Energy Efficiency is Required to Compete on a Global Level
Energy efficiency seeks to enhance both sides of the outlet, including power generated versus energy consumed. To see dramatic reductions in energy consumption over time, businesses must focus on reducing the energy required to produce their goods.
Canadian businesses are facing increased pressure to adopt highly advanced manufacturing equipment. For many companies it’s the only way to stay competitive in a global market that includes manufacturing alternatives from China and other low-cost nations.
Canadian Government Grants to Make Your Business More Energy Efficient
To manufacture products within Canada, businesses must achieve a level of energy efficiency that is much higher than other countries around the world. While some business owners and executives believe this makes Canadian businesses less competitive, measures being implemented by the government are offsetting the investment which reduces short-term drawbacks and promotes long-term productivity enhancements.
Some of the Canadian government funding programs that businesses may access to develop or adopt innovative clean technologies include:
- CME SMART Green Fund: The upcoming CME SMART Green Fund supports clean technology adoption projects among manufacturers operating in the Province of Ontario. Manufacturers who reduce greenhouse gas emissions per unit produced may be eligible to receive up to $200,000 per facility or a maximum of $500,000 across multiple facilities to reduce the cost of upgrades.
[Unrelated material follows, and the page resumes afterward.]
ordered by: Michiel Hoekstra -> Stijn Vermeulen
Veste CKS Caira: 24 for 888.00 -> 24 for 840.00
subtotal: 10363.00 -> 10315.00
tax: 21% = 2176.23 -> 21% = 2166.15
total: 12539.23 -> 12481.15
- IRAP ARP/Mid-Size Projects: The Industrial Research Assistance Program (IRAP) is a well-known source of funds for companies performing research and development activities that will lead to additional revenue. There are two main streams of this program, including IRAP ARP grants providing up to $50,000 in funding, and IRAP Mid-Size Project grants providing up to 65-80% of internal labour fees.
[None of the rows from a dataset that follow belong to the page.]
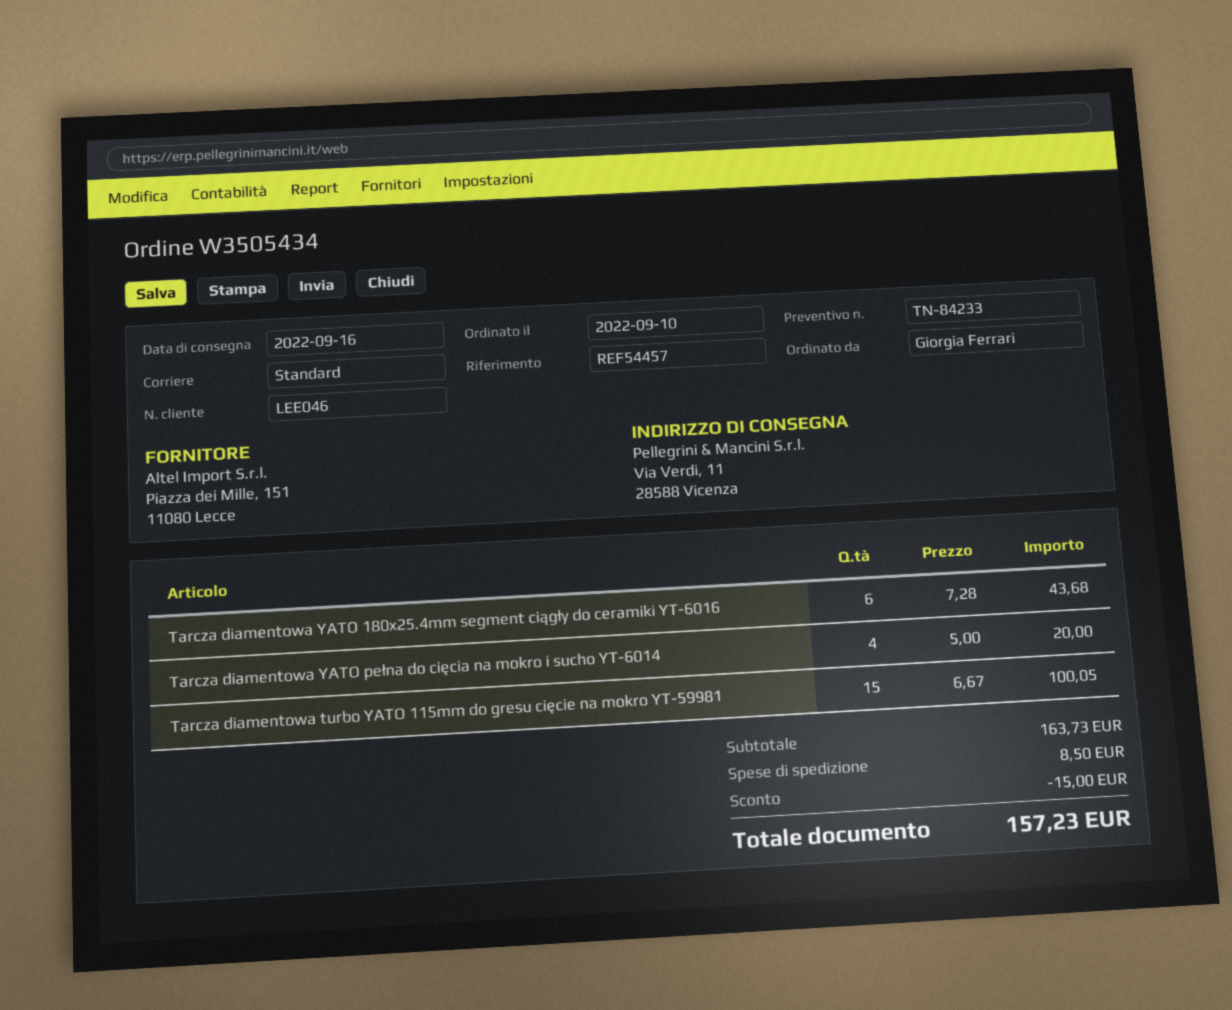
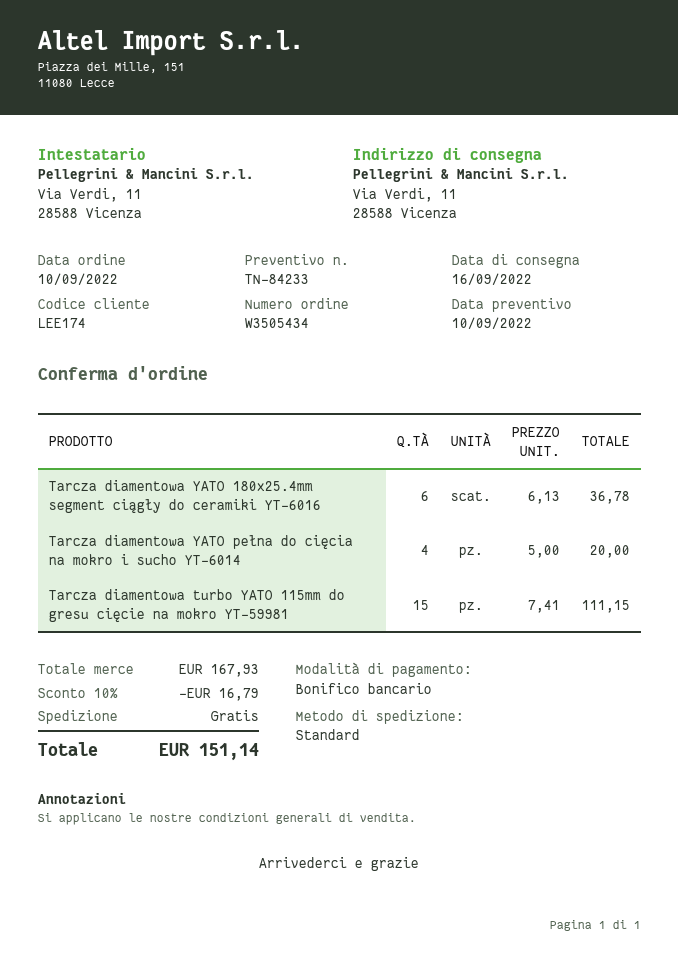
customer number: LEE046 -> LEE174
Tarcza diamentowa YATO 180x25.4mm segment ciągły do ceramiki YT-6016: 6 x 7.28 = 43.68 -> 6 x 6.13 = 36.78
Tarcza diamentowa turbo YATO 115mm do gresu cięcie na mokro YT-59981: 15 x 6.67 = 100.05 -> 15 x 7.41 = 111.15
subtotal: 163.73 -> 167.93
discount: 15.00 -> 16.79
shipping: 8.50 -> 0.00
total: 157.23 -> 151.14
- SD Tech Fund: Innovative Canadian firms who are developing clean technologies may be eligible for up to 33% reimbursement of project expenses through SD Tech. Technologies should improve the productivity and competitiveness of Canadian companies across multiple industries.
- IESO Conservation Fund: The IESO Conservation Fund aims to reduce or displace the energy consumed by businesses, especially industrial producers, across the Province of Ontario. Several streams of funding comprise the IESO Conservation Fund, and may cover up to 50-100% of project costs to a maximum $250,000-$1,000,000.